▶ _Directions for this task_
The required output is the line that contains "[161,319,276,332] metastaasideks. ->" through the last line of the data, retyped verbatim and with nothing added.

[Collected data entries]

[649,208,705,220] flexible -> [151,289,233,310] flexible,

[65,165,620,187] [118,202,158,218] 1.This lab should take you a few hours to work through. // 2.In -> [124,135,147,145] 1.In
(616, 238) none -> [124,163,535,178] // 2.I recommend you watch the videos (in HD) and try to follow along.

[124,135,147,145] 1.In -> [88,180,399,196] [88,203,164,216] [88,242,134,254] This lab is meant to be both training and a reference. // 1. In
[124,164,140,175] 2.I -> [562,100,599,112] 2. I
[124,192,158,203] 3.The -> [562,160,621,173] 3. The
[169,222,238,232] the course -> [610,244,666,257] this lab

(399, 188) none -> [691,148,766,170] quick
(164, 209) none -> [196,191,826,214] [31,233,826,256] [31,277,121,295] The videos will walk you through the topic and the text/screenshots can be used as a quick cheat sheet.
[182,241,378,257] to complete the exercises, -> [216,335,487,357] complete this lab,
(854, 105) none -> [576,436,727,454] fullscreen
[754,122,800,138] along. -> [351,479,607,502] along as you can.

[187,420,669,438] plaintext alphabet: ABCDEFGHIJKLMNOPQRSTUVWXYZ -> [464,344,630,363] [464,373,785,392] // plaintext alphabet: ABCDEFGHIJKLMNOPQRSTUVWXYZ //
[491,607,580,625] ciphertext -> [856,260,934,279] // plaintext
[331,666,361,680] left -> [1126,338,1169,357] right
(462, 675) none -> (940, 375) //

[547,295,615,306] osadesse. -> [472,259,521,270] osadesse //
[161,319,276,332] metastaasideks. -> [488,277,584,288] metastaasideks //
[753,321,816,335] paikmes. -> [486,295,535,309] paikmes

▶ _Completed task_
[161,319,276,332] metastaasideks. -> [488,277,584,288] metastaasideks //
[753,321,816,335] paikmes. -> [486,295,535,309] paikmes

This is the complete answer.